Another option would have been to use a member of the rotation in a “bridge” role, from the second through the middle innings, as the Rays do. But Mike Fiers, the most logical candidate, failed in that role Friday. Daniel Mengden, who started 17 games this season, is headed to Arizona to prepare for a potential Division Series appearance.
So the A’s could arrive in the Bronx with a staff of 11 relievers and the hope of delivering the game to star closer Blake Treinen (38 saves, 0.78 ERA). The first one to get a crack could be Hendriks, who scuffled so much early in the season that the A’s designated him for assignment in June.
He said he sharpened his mechanics in the minors and has gained 6 mph on his fastball, which now hits 98. Hendriks is a 29-year-old Australian who has changed organizations seven times (waived twice) and apparently has found his niche as a first- and occasionally also second-inning specialist. No one has scored on him in his past seven outings as the “opener.”
The downside of using a fleet of relievers is the chance that any of them could be off his game. The wild-card game could go kerflooey if Melvin hands the ball to Jeurys Familia, who allowed nine hits and seven walks in 11 1⁄3 September innings, or Fernando Rodney, who had an 8.38 September ERA. The A’s probably will lean more on the likes of J.B. Wendelken, 25, who was called up Aug. 30 and had an 0.54 ERA.

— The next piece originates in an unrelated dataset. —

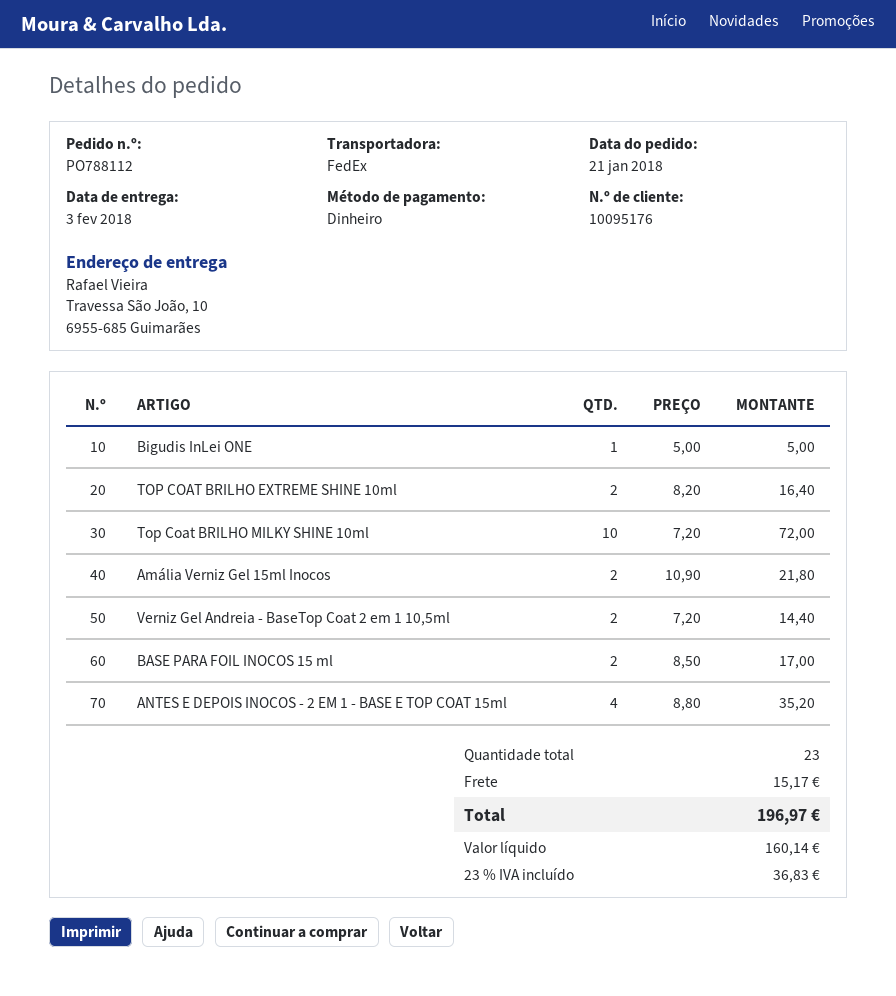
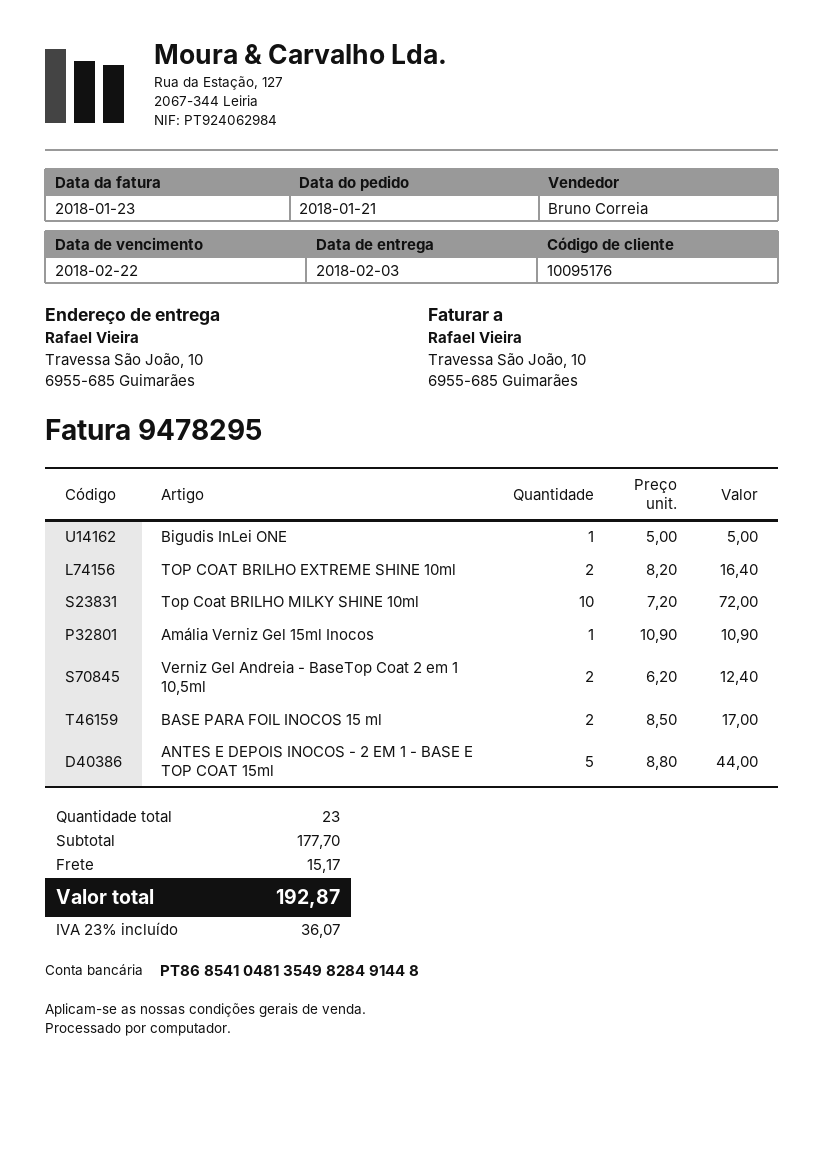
Amália Verniz Gel 15ml Inocos: 2 x 10.90 = 21.80 -> 1 x 10.90 = 10.90
Verniz Gel Andreia - BaseTop Coat 2 em 1 10,5ml: 2 x 7.20 = 14.40 -> 2 x 6.20 = 12.40
ANTES E DEPOIS INOCOS - 2 EM 1 - BASE E TOP COAT 15ml: 4 x 8.80 = 35.20 -> 5 x 8.80 = 44.00
tax: 23% = 36.83 -> 23% = 36.07
total: 196.97 -> 192.87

There is no telling what the A’s have up their colorful sleeves. They specialize in doing unusual stuff, such as winning 97 games despite beginning the season with the majors’ lowest payroll. Or having the major-league home run leader, who amazingly finishes with the same batting average every season.
What are the odds that Davis, with his 48 homers, would hit .247 again, as he did for the Brewers in 2015 and the A’s in 2016 and 2017?
“I’m kind of speechless,” he told the Chronicle on Sunday. “I don’t know, it’s just weird.”
As of this week, it is all just wild. No franchise ever fit the description better.